Childbirth is marketed like a lifestyle upgrade. Soft lighting. Empowerment slogans. A healthy baby placed neatly on a chest as if nothing else worth mentioning happened in the room.
The fine print is hidden. Hemorrhage becomes “a complication.” Organ failure becomes “things took a turn.” Death becomes “tragic” and then swiftly private, because detailing how a woman bled out or seized or went into cardiac arrest might ruin the vibe.
We are extremely committed to not scaring women. So committed that we withhold information. So committed that we pretend risk is rare, pain is fleeting, and survival is the default setting. We call it reassurance. It’s actually omission.
When childbirth goes wrong, we close ranks. Doctors cite confidentiality. Families are urged to focus on the joy. The woman’s body is treated like an inconvenient subplot in a story that only cares about outcomes if the baby lives. If the mother dies, she becomes a cautionary whisper, not a systemic failure.
And heaven forbid the woman knew better. If a medically trained woman dies in childbirth, we don’t interrogate the system. We lower our voices and say “even experts aren’t immune,” as if the takeaway is cosmic irony rather than structural negligence.
The rule is simple enough. Celebrate the miracle, bury the cost. Because if we told the truth, women might ask questions.
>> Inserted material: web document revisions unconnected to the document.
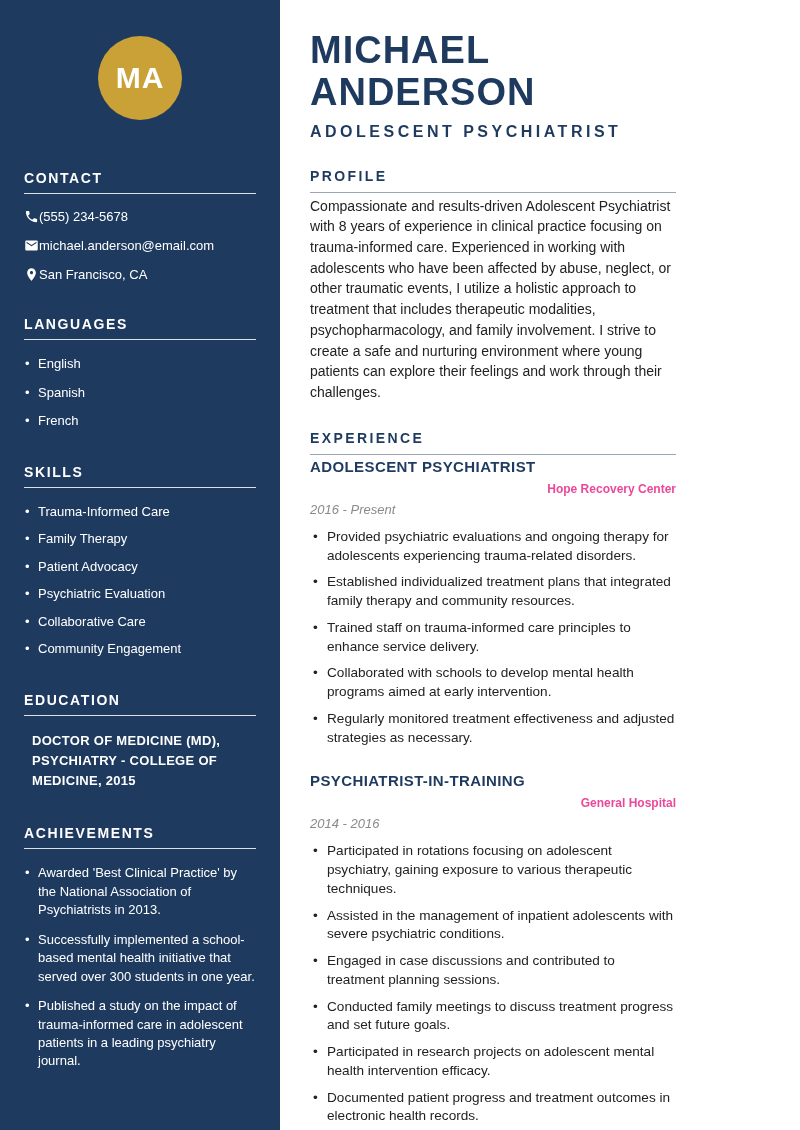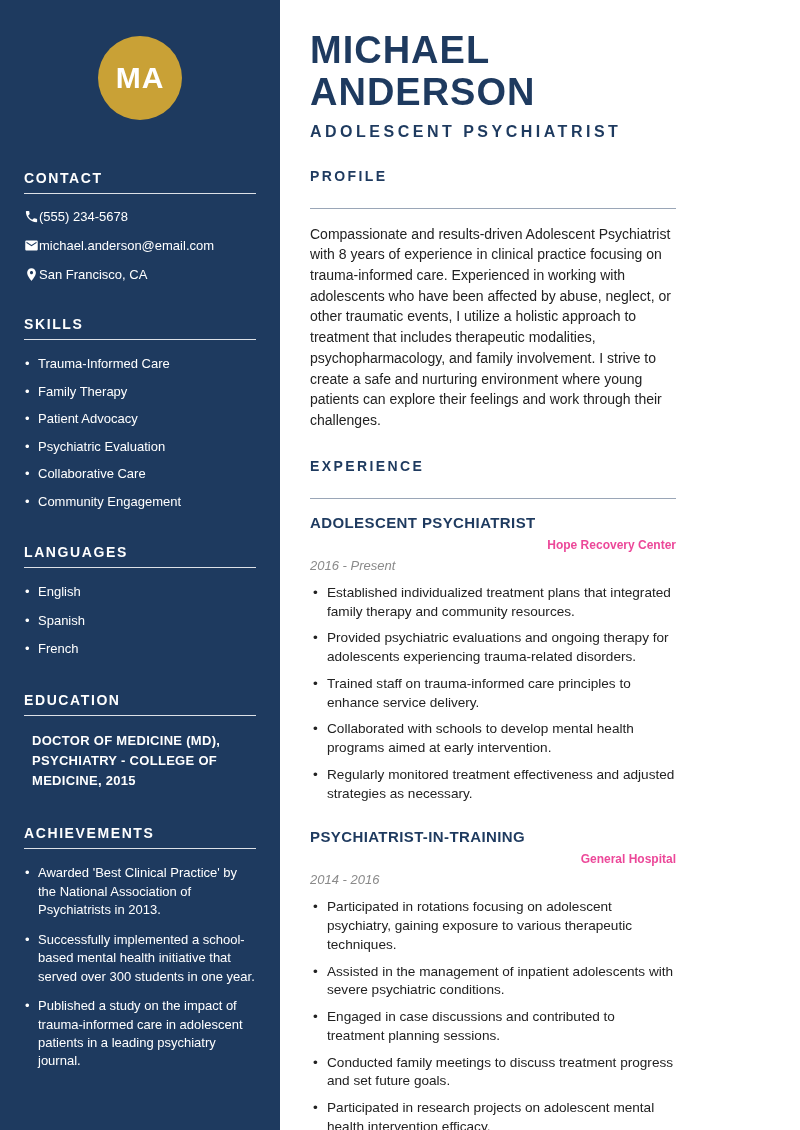--- a/index.html
+++ b/index.html
@@ -58,7 +58,7 @@
   .section { margin-top: 27px; }
   .section-heading {
     color: #1e3a5f; font-size: 14px; font-weight: bold; letter-spacing: 2.4px;
-    padding-bottom: 24px; margin-bottom: 15px;
+    padding-bottom: 8px; margin-bottom: 3px;
     border-bottom: 1px solid rgba(30,58,95,0.45);
   }
   .profile-text { font-size: 14px; line-height: 1.48; color: #222; }

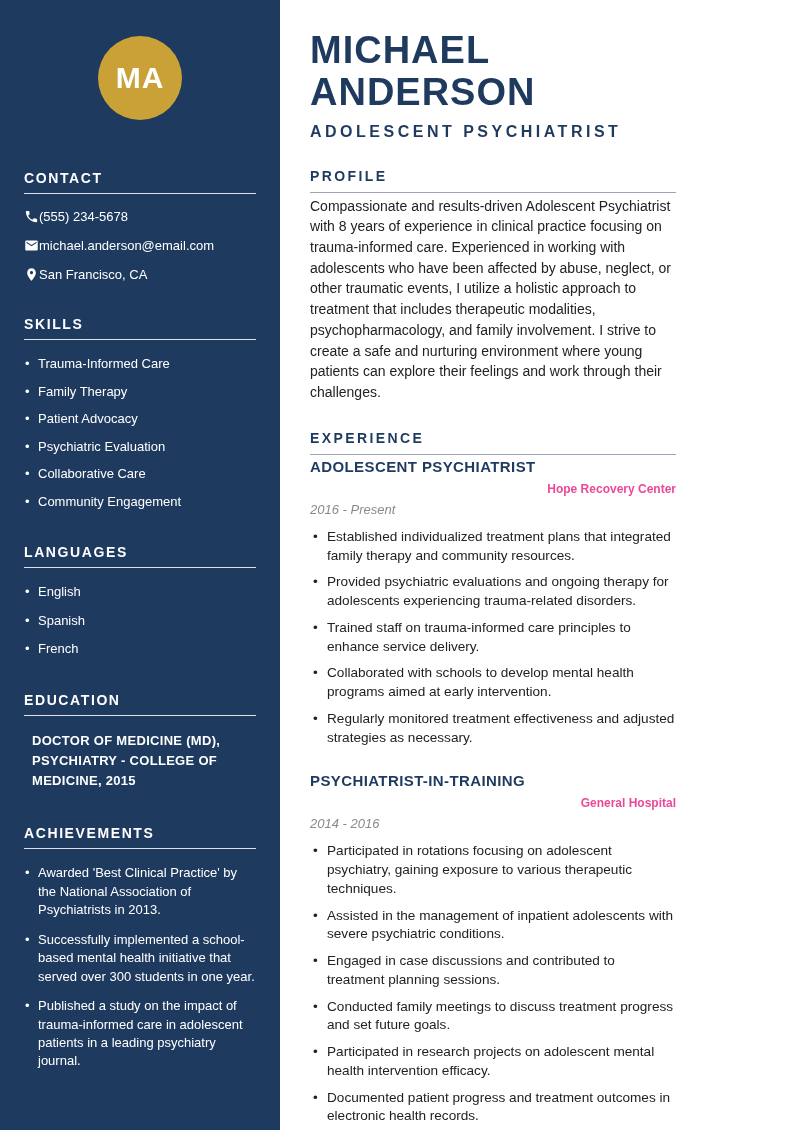--- a/index.html
+++ b/index.html
@@ -113,6 +113,15 @@
     </section>
 
     <section class="side-section">
+      <div class="side-heading">LANGUAGES</div>
+      <ul class="side-list tight">
+        <li>English</li>
+        <li>Spanish</li>
+        <li>French</li>
+      </ul>
+    </section>
+
+    <section class="side-section">
       <div class="side-heading">SKILLS</div>
       <ul class="side-list">
         <li>Trauma-Informed Care</li>
@@ -121,15 +130,6 @@
         <li>Psychiatric Evaluation</li>
         <li>Collaborative Care</li>
         <li>Community Engagement</li>
-      </ul>
-    </section>
-
-    <section class="side-section">
-      <div class="side-heading">LANGUAGES</div>
-      <ul class="side-list tight">
-        <li>English</li>
-        <li>Spanish</li>
-        <li>French</li>
       </ul>
     </section>
 

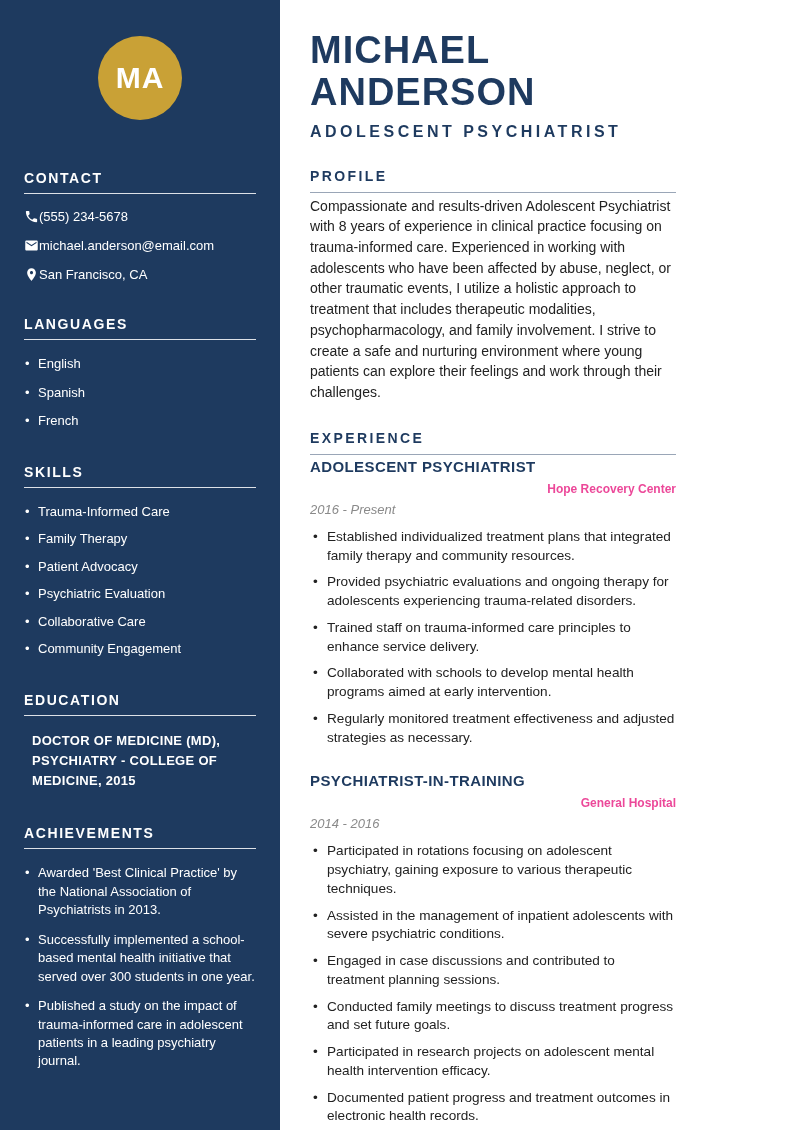--- a/index.html
+++ b/index.html
@@ -167,8 +167,8 @@
         <div class="job-company">Hope Recovery Center</div>
         <div class="job-dates">2016 - Present</div>
         <ul class="job-bullets">
+          <li>Provided psychiatric evaluations and ongoing therapy for adolescents experiencing trauma-related disorders.</li>
           <li>Established individualized treatment plans that integrated family therapy and community resources.</li>
-          <li>Provided psychiatric evaluations and ongoing therapy for adolescents experiencing trauma-related disorders.</li>
           <li>Trained staff on trauma-informed care principles to enhance service delivery.</li>
           <li>Collaborated with schools to develop mental health programs aimed at early intervention.</li>
           <li>Regularly monitored treatment effectiveness and adjusted strategies as necessary.</li>

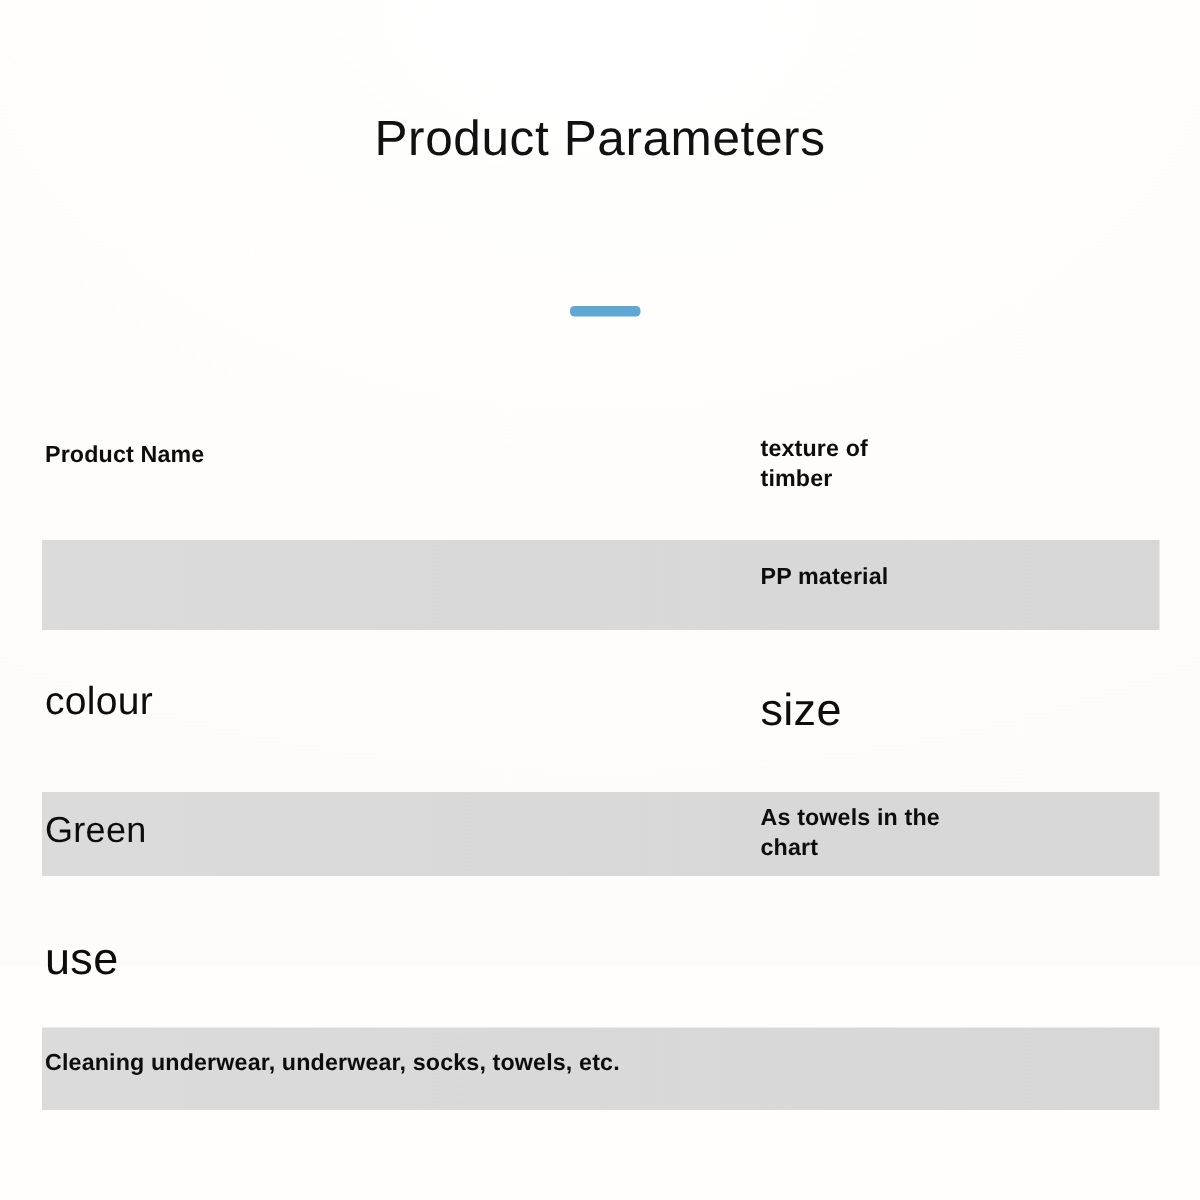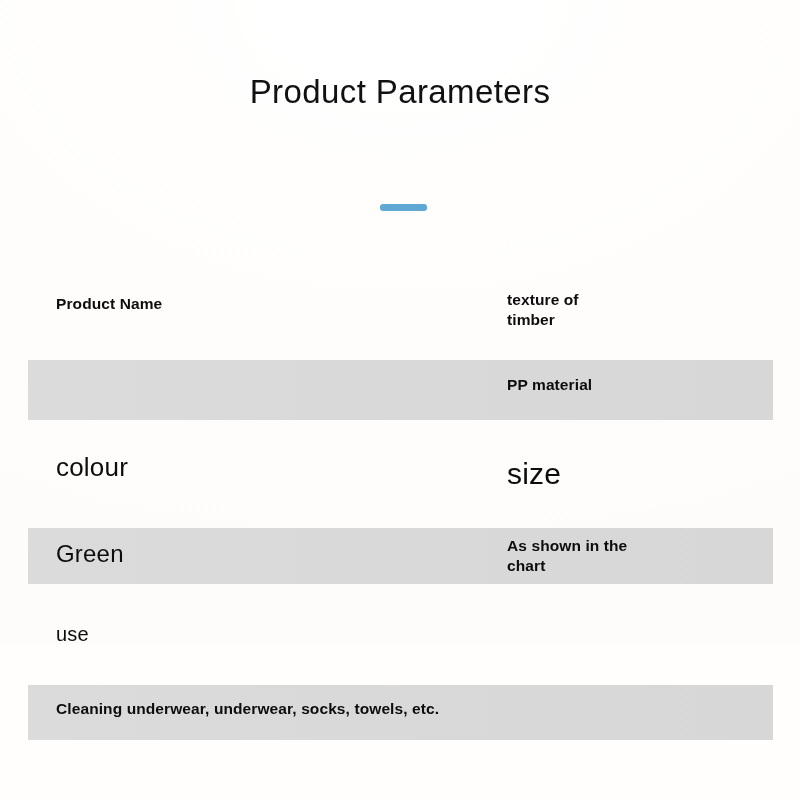--- a/index.html
+++ b/index.html
@@ -75,7 +75,7 @@
     top: 0;
     box-sizing: border-box;
   }
-  .cell.col1 { left: 28px; }
+  .cell.col1 { left: 2px; }
   .cell.col2 { left: 455px; margin-left: 24px; }
 
   

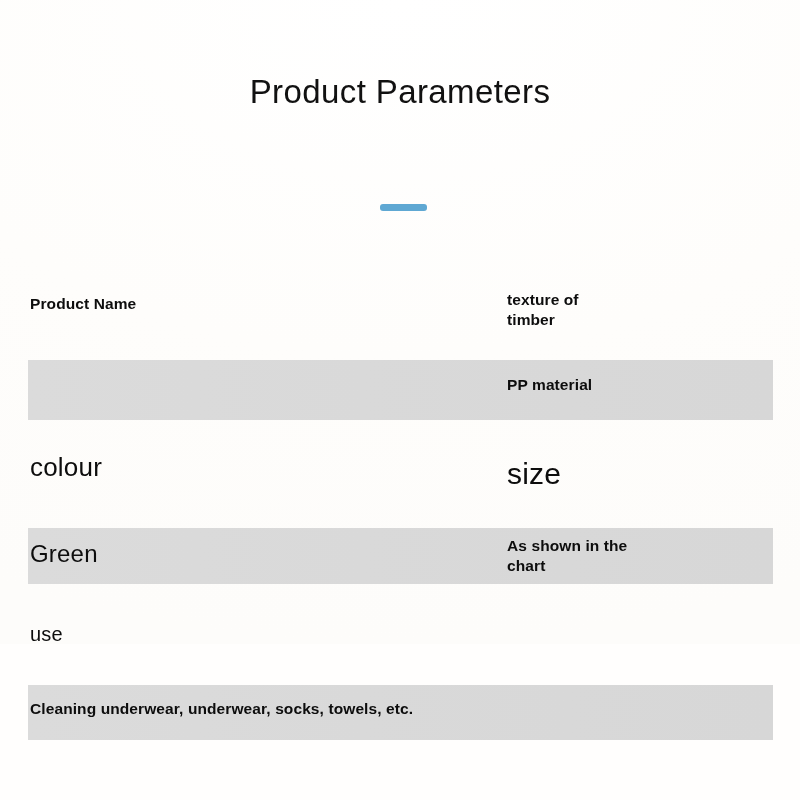--- a/index.html
+++ b/index.html
@@ -134,7 +134,7 @@
 
     <div class="row band" style="top:528px; height:56px;">
       <div class="cell col1 t-val-lg" style="top:12px;">Green</div>
-      <div class="cell col2 t-val-sm wrap-narrow-2" style="top:8px;">As shown in the chart</div>
+      <div class="cell col2 t-val-sm wrap-narrow-2" style="top:8px;">As towels in the chart</div>
     </div>
 
     <div class="row" style="top:620px; height:50px;">

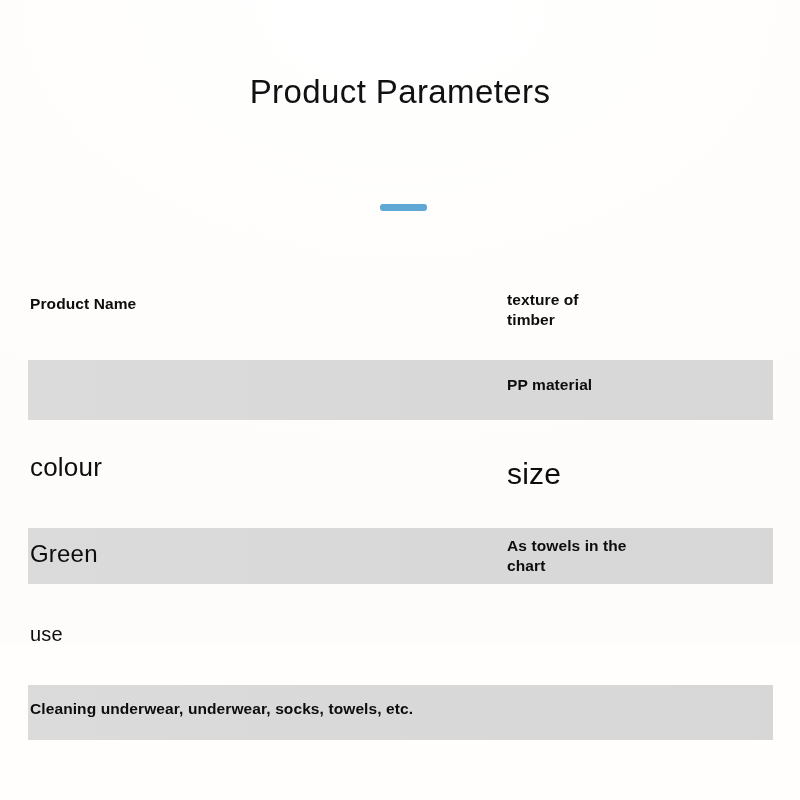--- a/index.html
+++ b/index.html
@@ -138,7 +138,7 @@
     </div>
 
     <div class="row" style="top:620px; height:50px;">
-      <div class="cell col1 t-head-lg" style="top:2px; font-size:20px;">use</div>
+      <div class="cell col1 t-head-lg" style="top:2px; font-size:30px;">use</div>
     </div>
 
     <div class="row band" style="top:685px; height:55px;">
They might demand better care. They might hesitate. They might decide that risking their life deserves more than platitudes and pastel posters. They might just stop giving in to “you should have a baby to fully own your womanhood” by “well-meaning” people.
So we keep selling childbirth as sunshine with a side of courage. And when a woman pays with her body or her life, we call it rare, tragic, and absolutely not something we should talk about too much.
Wouldn’t want to ruin the miracle. That’s all that mattered, not women’s lives.